Please give back each line below unchanged; none of the pictures should appear.

Stored items
= Beginning of Section =

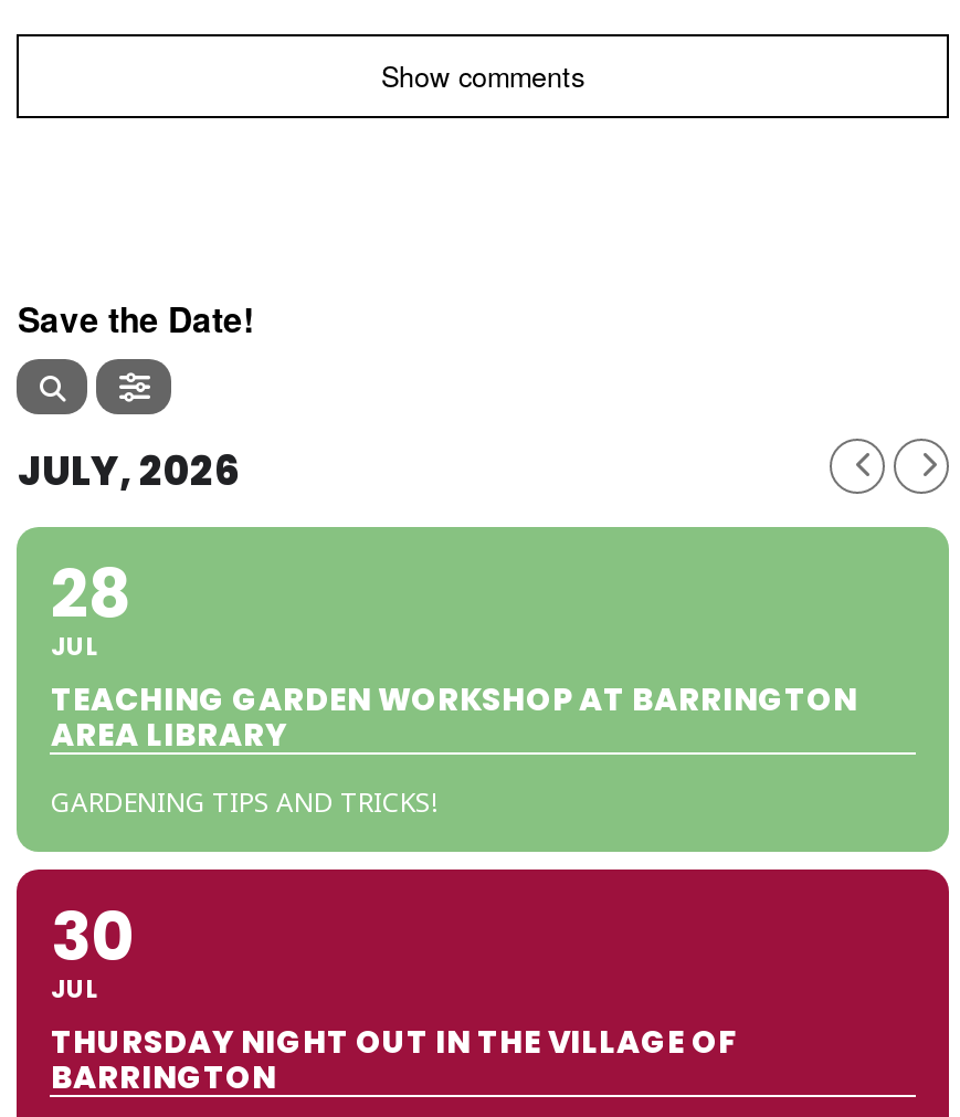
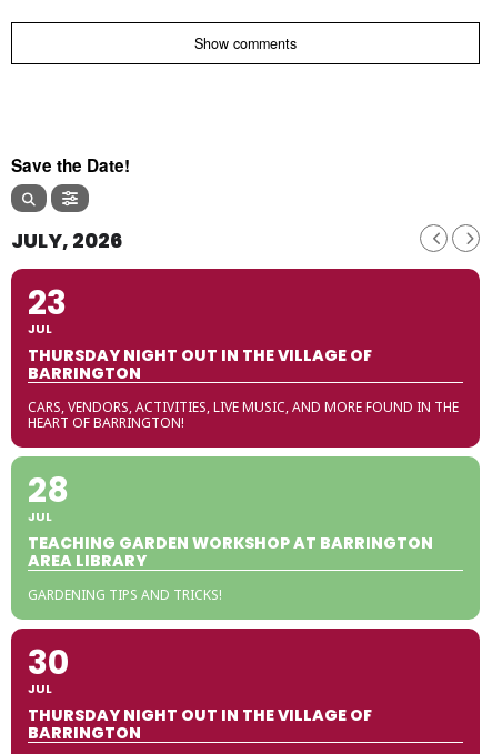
none -> [10,268,481,449] [image] | 23 | JUL | THURSDAY NIGHT OUT IN THE VILLAGE OF | BARRINGTON | CARS, VENDORS, ACTIVITIES, LIVE MUSIC, AND MORE FOUND IN THE | HEART OF BARRINGTON!

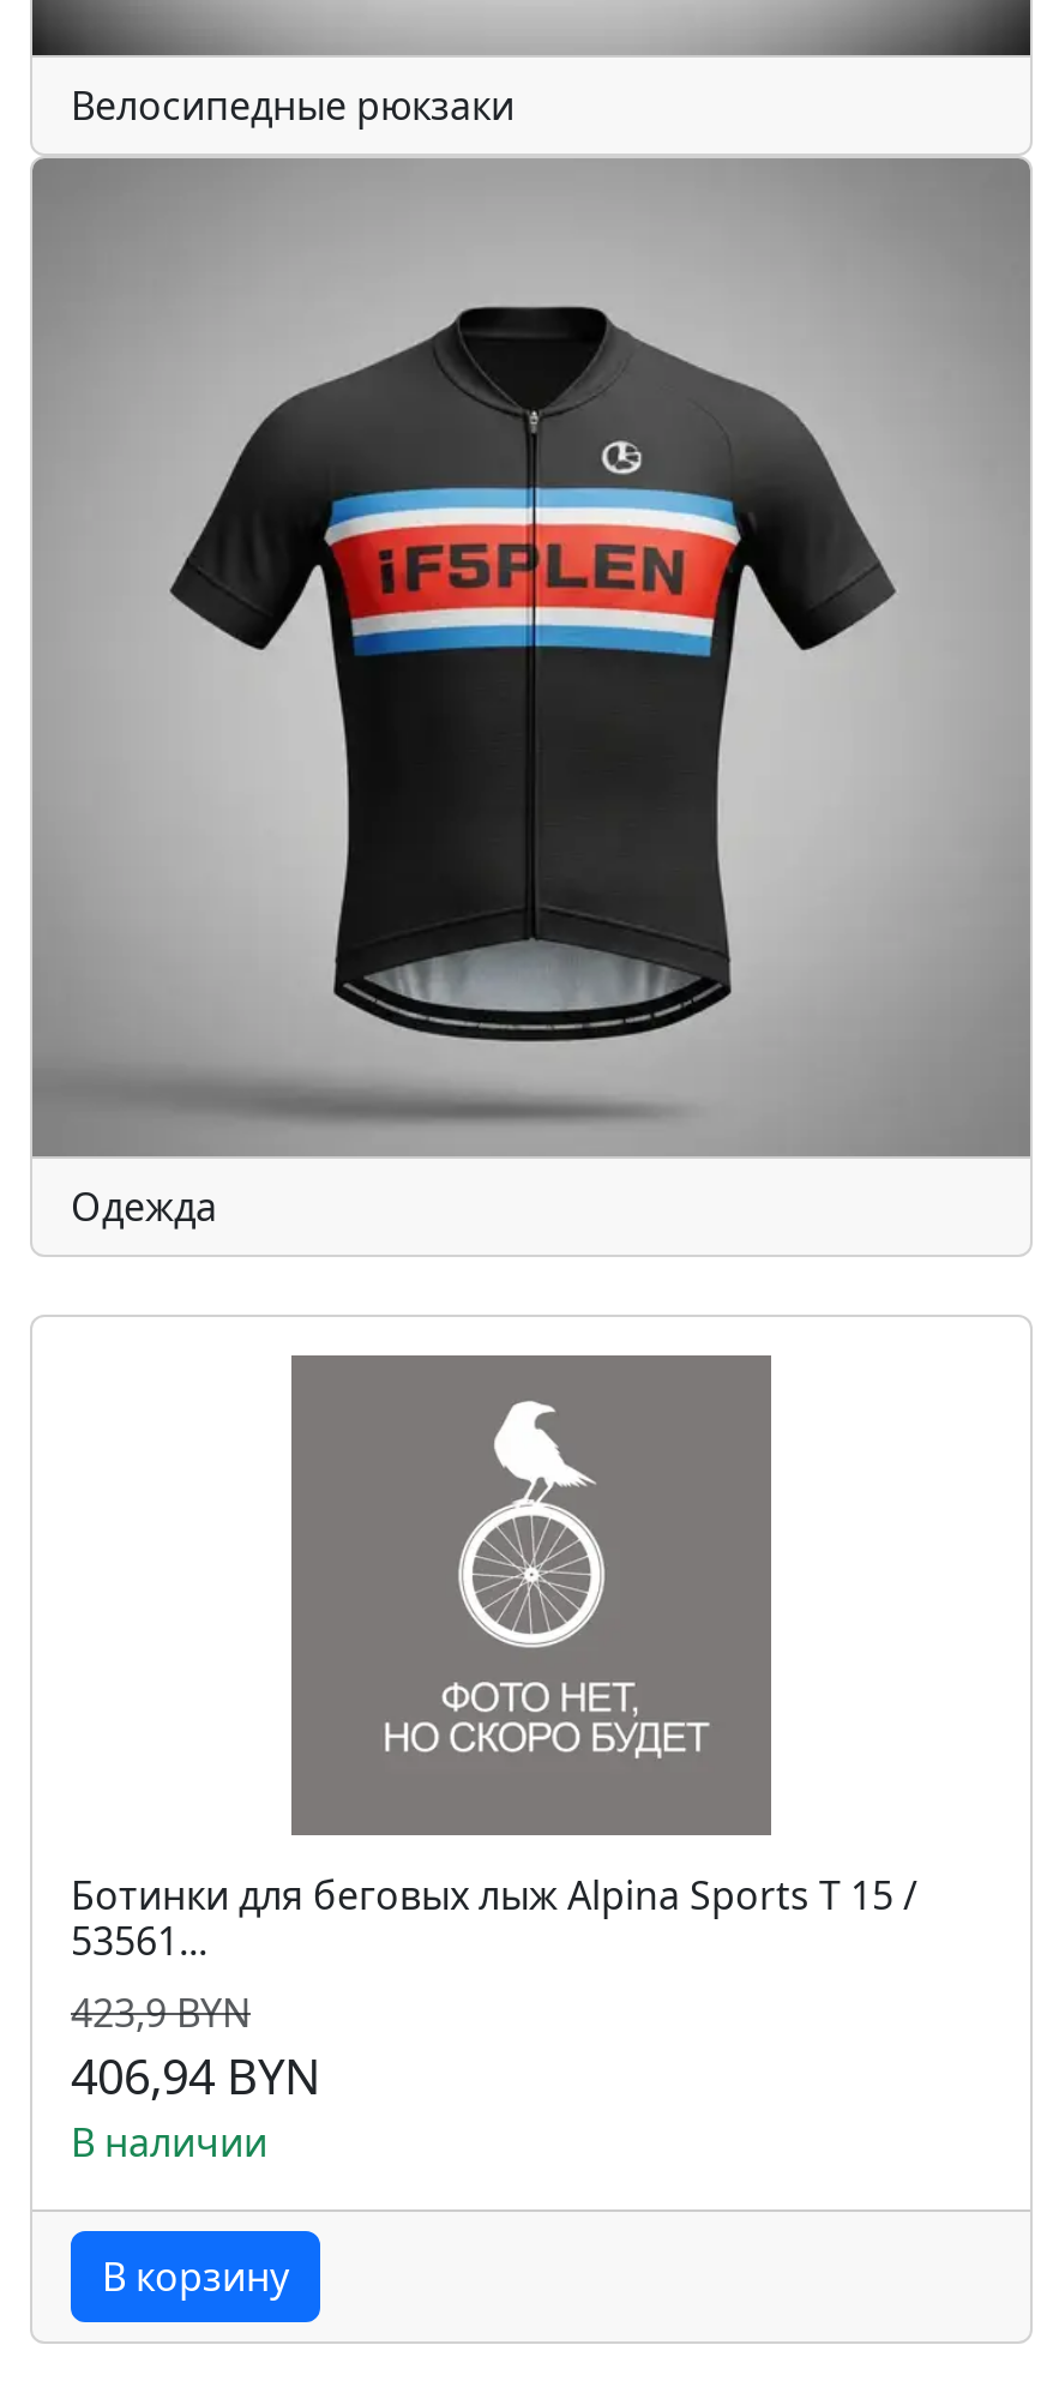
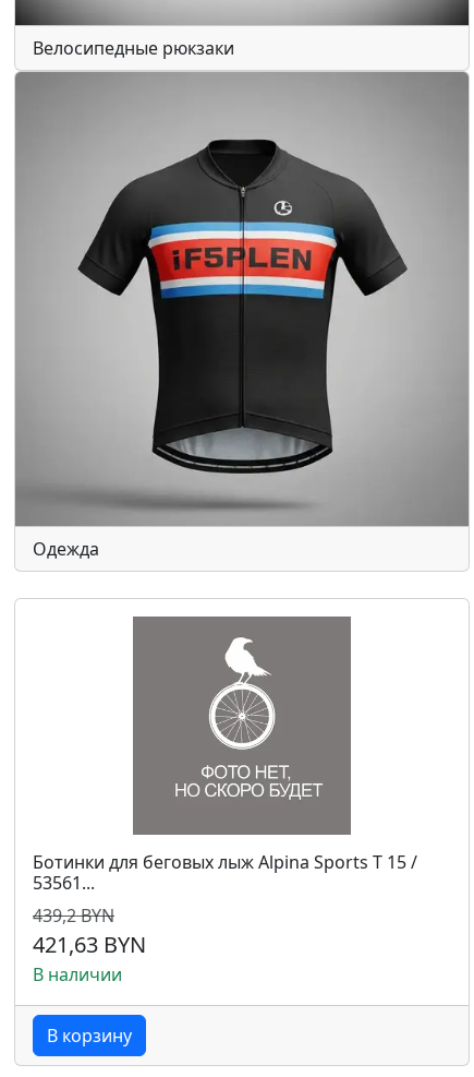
[71,1986,251,2039] 423,9 BYN -> [33,904,114,928] 439,2 BYN
[71,2044,320,2109] 406,94 BYN -> [33,930,146,959] 421,63 BYN

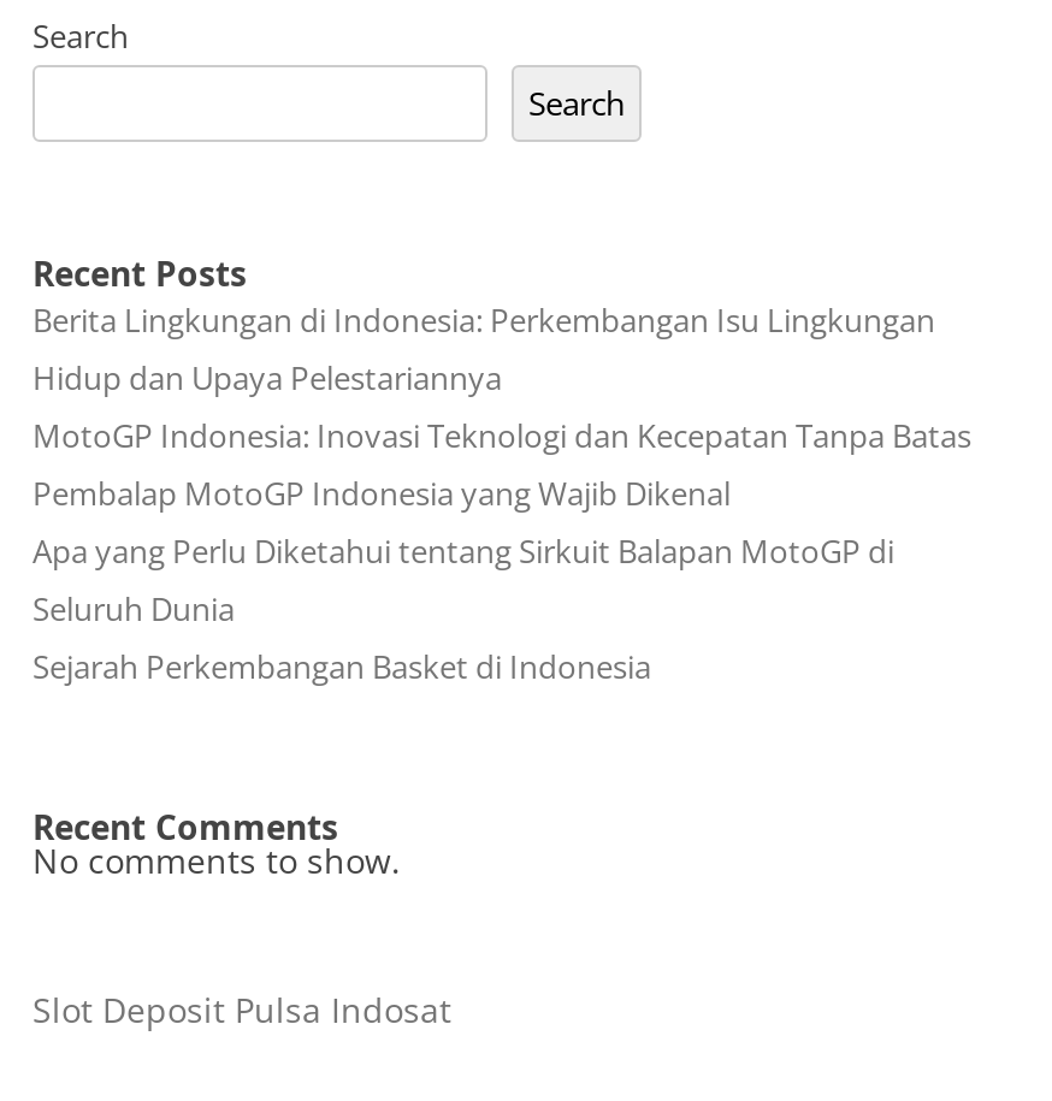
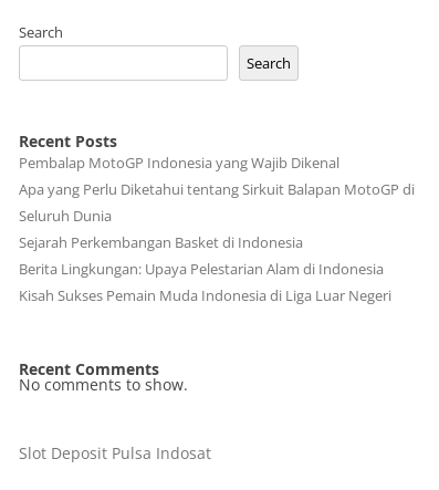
[32,298,971,457] Berita Lingkungan di Indonesia: Perkembangan Isu Lingkungan | Hidup dan Upaya Pelestariannya | MotoGP Indonesia: Inovasi Teknologi dan Kecepatan Tanpa Batas -> none
moved [32,472,894,688] -> [19,153,415,252]: Pembalap MotoGP Indonesia yang Wajib Dikenal | Apa yang Perlu Diketahui tentang Sirkuit Balapan MotoGP di | Seluruh Dunia | Sejarah Perkembangan Basket di Indonesia
none -> [19,259,391,305] Berita Lingkungan: Upaya Pelestarian Alam di Indonesia | Kisah Sukses Pemain Muda Indonesia di Liga Luar Negeri

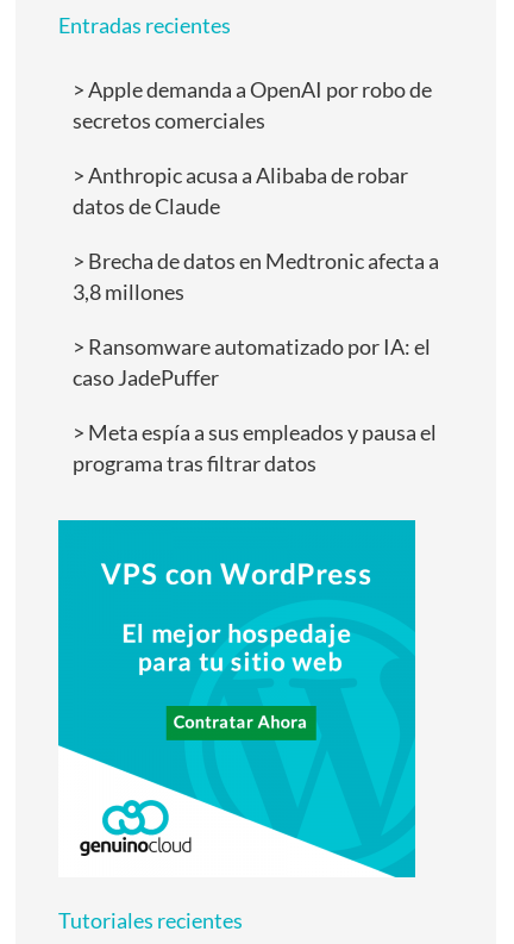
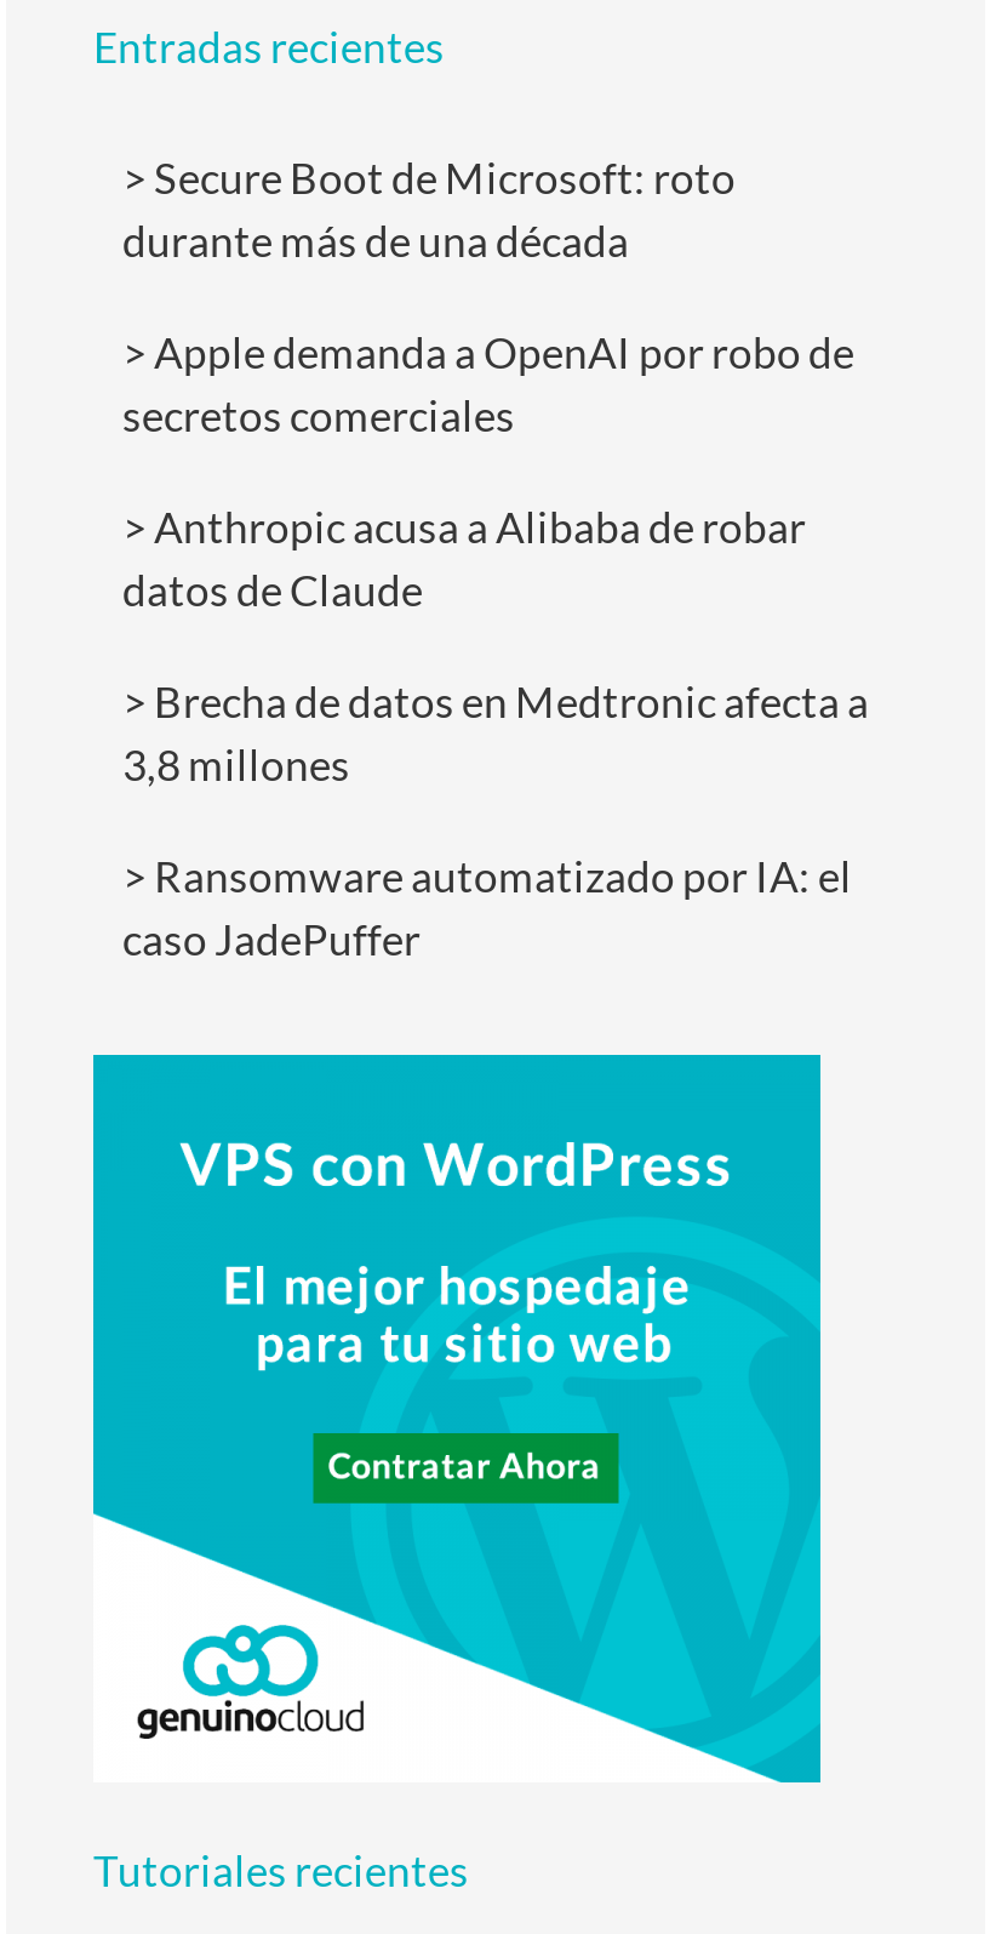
none -> [122,152,736,266] Secure Boot de Microsoft: roto | durante más de una década
moved [73,77,439,390] -> [122,327,869,965]: Apple demanda a OpenAI por robo de | secretos comerciales | Anthropic acusa a Alibaba de robar | datos de Claude | Brecha de datos en Medtronic afecta a | 3,8 millones | Ransomware automatizado por IA: el | caso JadePuffer
[73,420,437,476] Meta espía a sus empleados y pausa el | programa tras filtrar datos -> none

= End of Section =

_Your response:_
none -> [10,268,481,449] [image] | 23 | JUL | THURSDAY NIGHT OUT IN THE VILLAGE OF | BARRINGTON | CARS, VENDORS, ACTIVITIES, LIVE MUSIC, AND MORE FOUND IN THE | HEART OF BARRINGTON!

[71,1986,251,2039] 423,9 BYN -> [33,904,114,928] 439,2 BYN
[71,2044,320,2109] 406,94 BYN -> [33,930,146,959] 421,63 BYN

[32,298,971,457] Berita Lingkungan di Indonesia: Perkembangan Isu Lingkungan | Hidup dan Upaya Pelestariannya | MotoGP Indonesia: Inovasi Teknologi dan Kecepatan Tanpa Batas -> none
moved [32,472,894,688] -> [19,153,415,252]: Pembalap MotoGP Indonesia yang Wajib Dikenal | Apa yang Perlu Diketahui tentang Sirkuit Balapan MotoGP di | Seluruh Dunia | Sejarah Perkembangan Basket di Indonesia
none -> [19,259,391,305] Berita Lingkungan: Upaya Pelestarian Alam di Indonesia | Kisah Sukses Pemain Muda Indonesia di Liga Luar Negeri

none -> [122,152,736,266] Secure Boot de Microsoft: roto | durante más de una década
moved [73,77,439,390] -> [122,327,869,965]: Apple demanda a OpenAI por robo de | secretos comerciales | Anthropic acusa a Alibaba de robar | datos de Claude | Brecha de datos en Medtronic afecta a | 3,8 millones | Ransomware automatizado por IA: el | caso JadePuffer
[73,420,437,476] Meta espía a sus empleados y pausa el | programa tras filtrar datos -> none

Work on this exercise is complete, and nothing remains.